Exercise brief: Look below. Copy each line that has "width" in it.

Web document revisions:
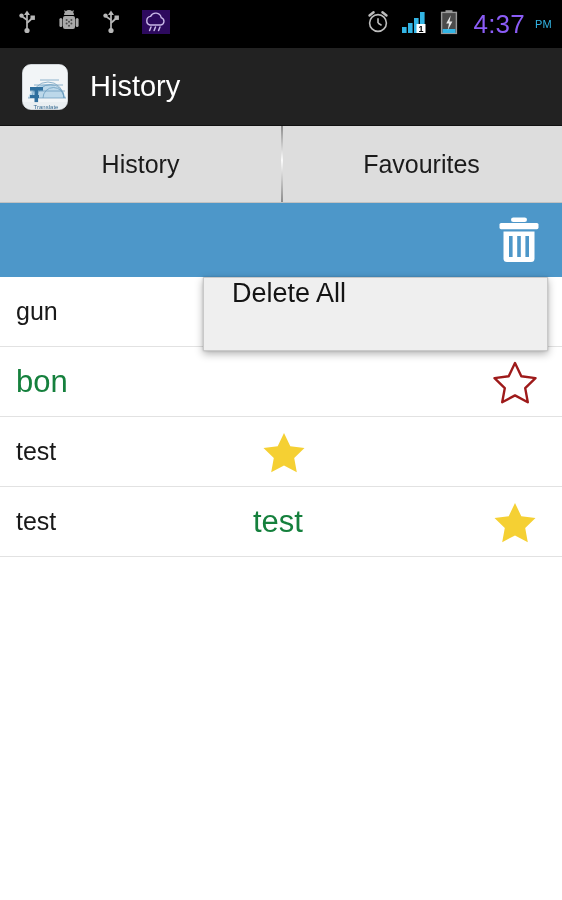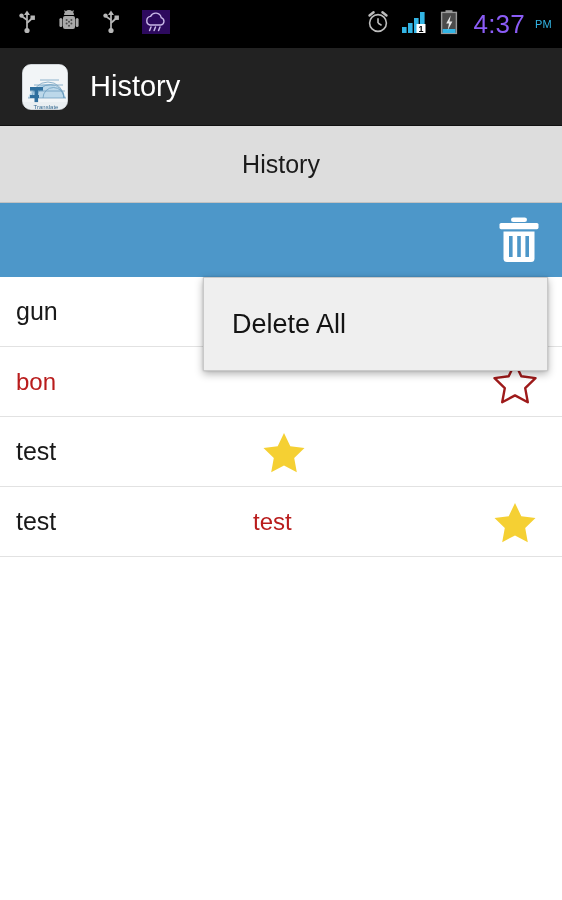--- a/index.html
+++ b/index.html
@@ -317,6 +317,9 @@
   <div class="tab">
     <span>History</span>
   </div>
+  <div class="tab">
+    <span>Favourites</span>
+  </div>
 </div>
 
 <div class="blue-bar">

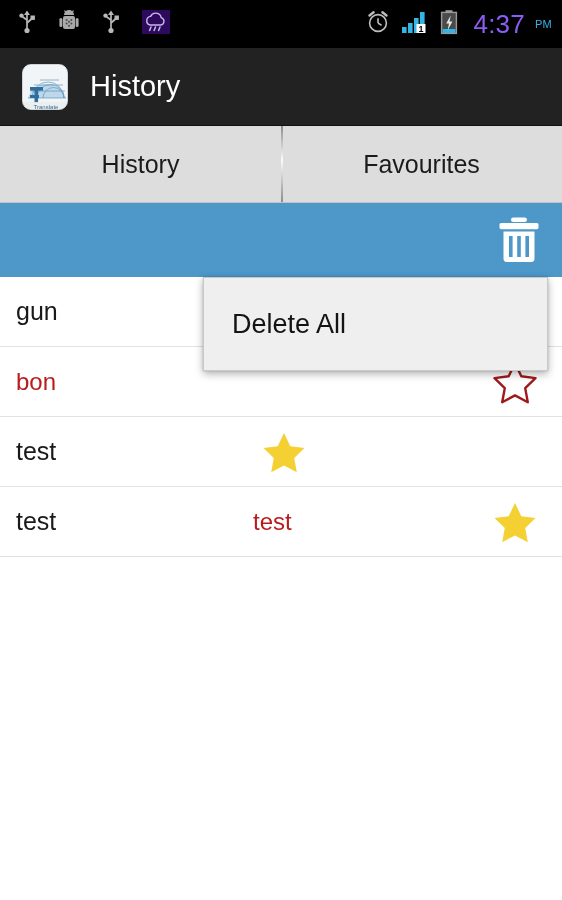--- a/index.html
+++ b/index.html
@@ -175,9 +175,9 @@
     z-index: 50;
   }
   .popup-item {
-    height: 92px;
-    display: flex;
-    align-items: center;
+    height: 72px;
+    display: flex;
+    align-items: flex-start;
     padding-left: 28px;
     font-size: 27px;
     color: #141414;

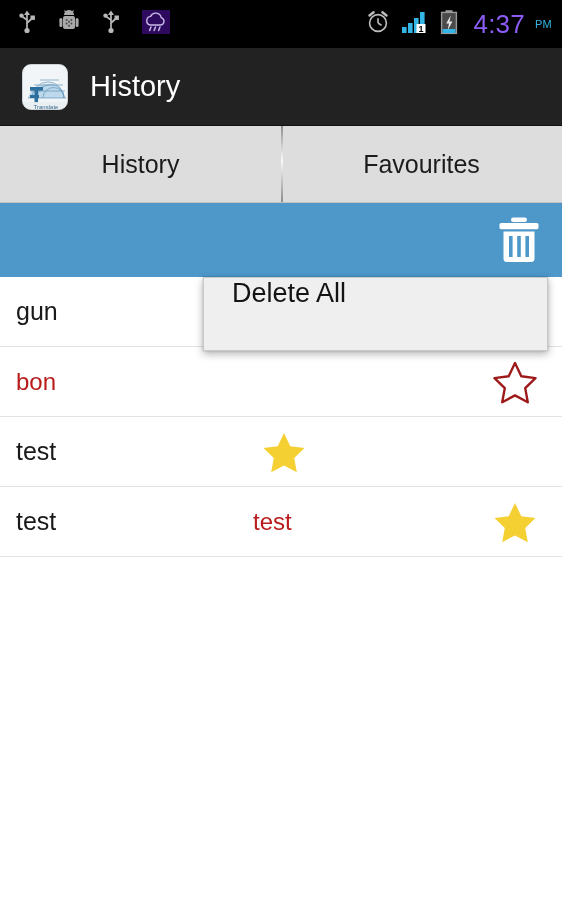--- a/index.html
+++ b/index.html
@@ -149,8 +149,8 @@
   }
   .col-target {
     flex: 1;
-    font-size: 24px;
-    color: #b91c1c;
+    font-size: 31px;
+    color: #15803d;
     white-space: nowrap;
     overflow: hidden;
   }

--

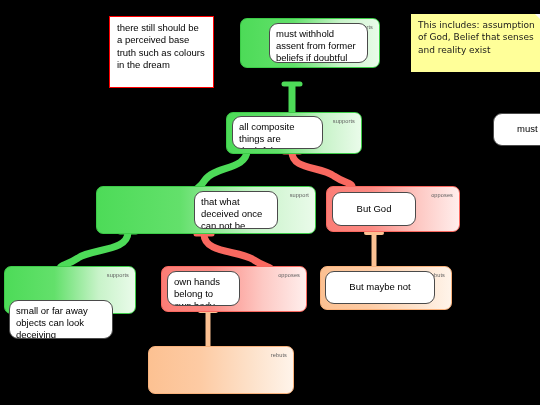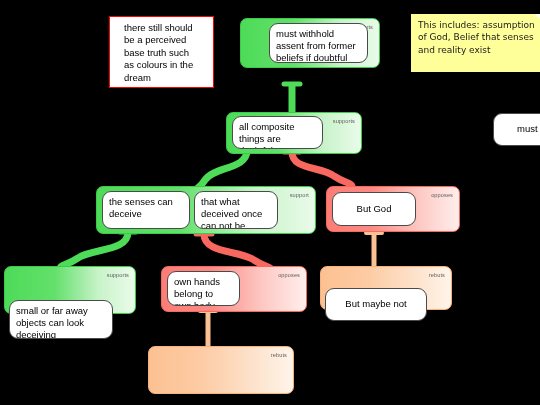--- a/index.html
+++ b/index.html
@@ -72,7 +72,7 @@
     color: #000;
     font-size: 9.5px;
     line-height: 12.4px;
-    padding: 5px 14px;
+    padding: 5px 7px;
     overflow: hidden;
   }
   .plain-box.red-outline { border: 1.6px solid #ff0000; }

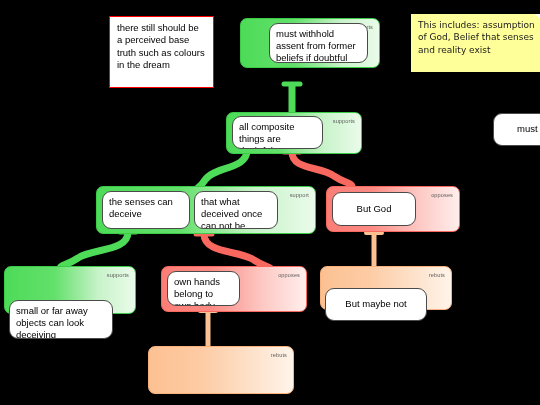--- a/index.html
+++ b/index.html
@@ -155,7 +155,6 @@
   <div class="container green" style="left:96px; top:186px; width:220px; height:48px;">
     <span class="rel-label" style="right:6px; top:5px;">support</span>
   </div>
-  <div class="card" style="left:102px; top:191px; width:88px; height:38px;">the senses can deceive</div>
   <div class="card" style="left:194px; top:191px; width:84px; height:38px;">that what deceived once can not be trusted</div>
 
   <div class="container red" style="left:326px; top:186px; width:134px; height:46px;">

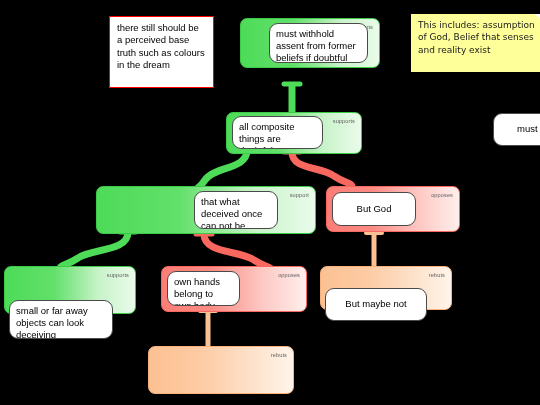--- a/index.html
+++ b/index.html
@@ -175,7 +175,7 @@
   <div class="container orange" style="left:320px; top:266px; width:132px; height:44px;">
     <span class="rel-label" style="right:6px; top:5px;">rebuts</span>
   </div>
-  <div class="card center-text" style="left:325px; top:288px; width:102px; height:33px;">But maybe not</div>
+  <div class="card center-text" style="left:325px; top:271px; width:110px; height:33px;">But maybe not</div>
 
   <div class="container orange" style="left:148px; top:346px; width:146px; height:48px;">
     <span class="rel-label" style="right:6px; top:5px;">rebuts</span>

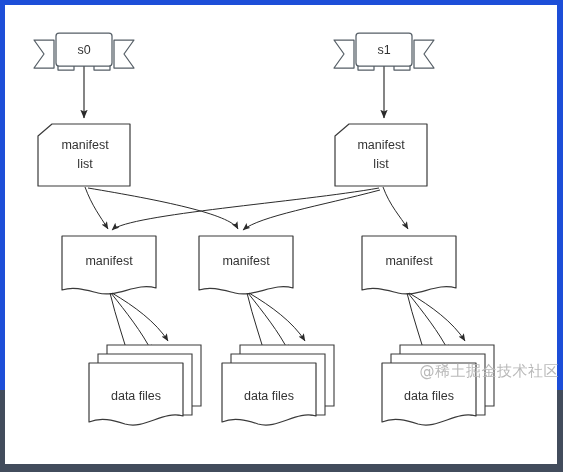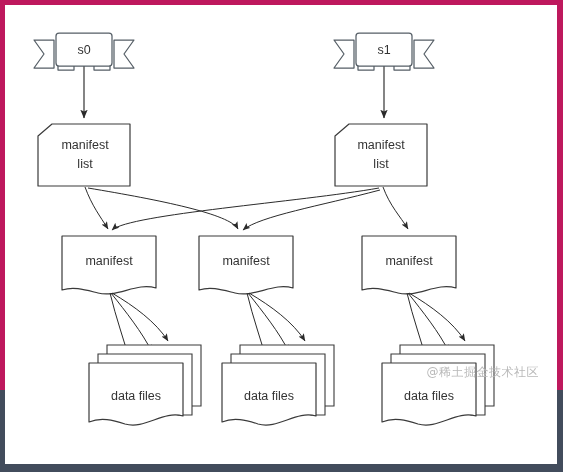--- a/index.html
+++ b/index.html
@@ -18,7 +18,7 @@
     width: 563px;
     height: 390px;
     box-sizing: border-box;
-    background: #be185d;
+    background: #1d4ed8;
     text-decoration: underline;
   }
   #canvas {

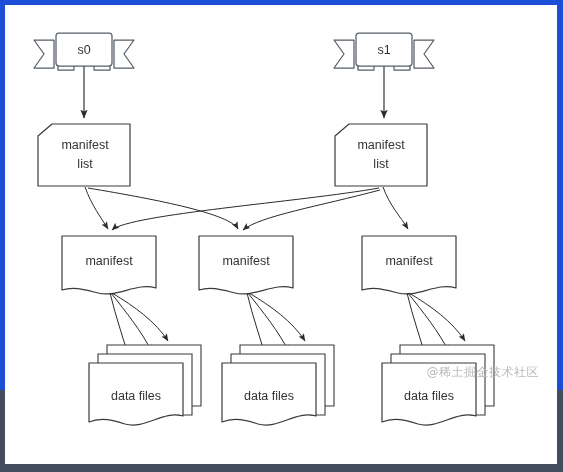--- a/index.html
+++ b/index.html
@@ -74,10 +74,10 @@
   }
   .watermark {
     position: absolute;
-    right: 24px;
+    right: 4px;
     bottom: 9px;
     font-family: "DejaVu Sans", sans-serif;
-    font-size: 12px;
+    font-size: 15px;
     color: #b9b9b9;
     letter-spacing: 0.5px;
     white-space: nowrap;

Written reply:
   <div class="container green" style="left:96px; top:186px; width:220px; height:48px;">
-  <div class="card" style="left:102px; top:191px; width:88px; height:38px;">the senses can deceive</div>
   <div class="card" style="left:194px; top:191px; width:84px; height:38px;">that what deceived once can not be trusted</div>
   <div class="container red" style="left:326px; top:186px; width:134px; height:46px;">
   <div class="container orange" style="left:320px; top:266px; width:132px; height:44px;">
-  <div class="card center-text" style="left:325px; top:288px; width:102px; height:33px;">But maybe not</div>
+  <div class="card center-text" style="left:325px; top:271px; width:110px; height:33px;">But maybe not</div>
   <div class="container orange" style="left:148px; top:346px; width:146px; height:48px;">
     width: 563px;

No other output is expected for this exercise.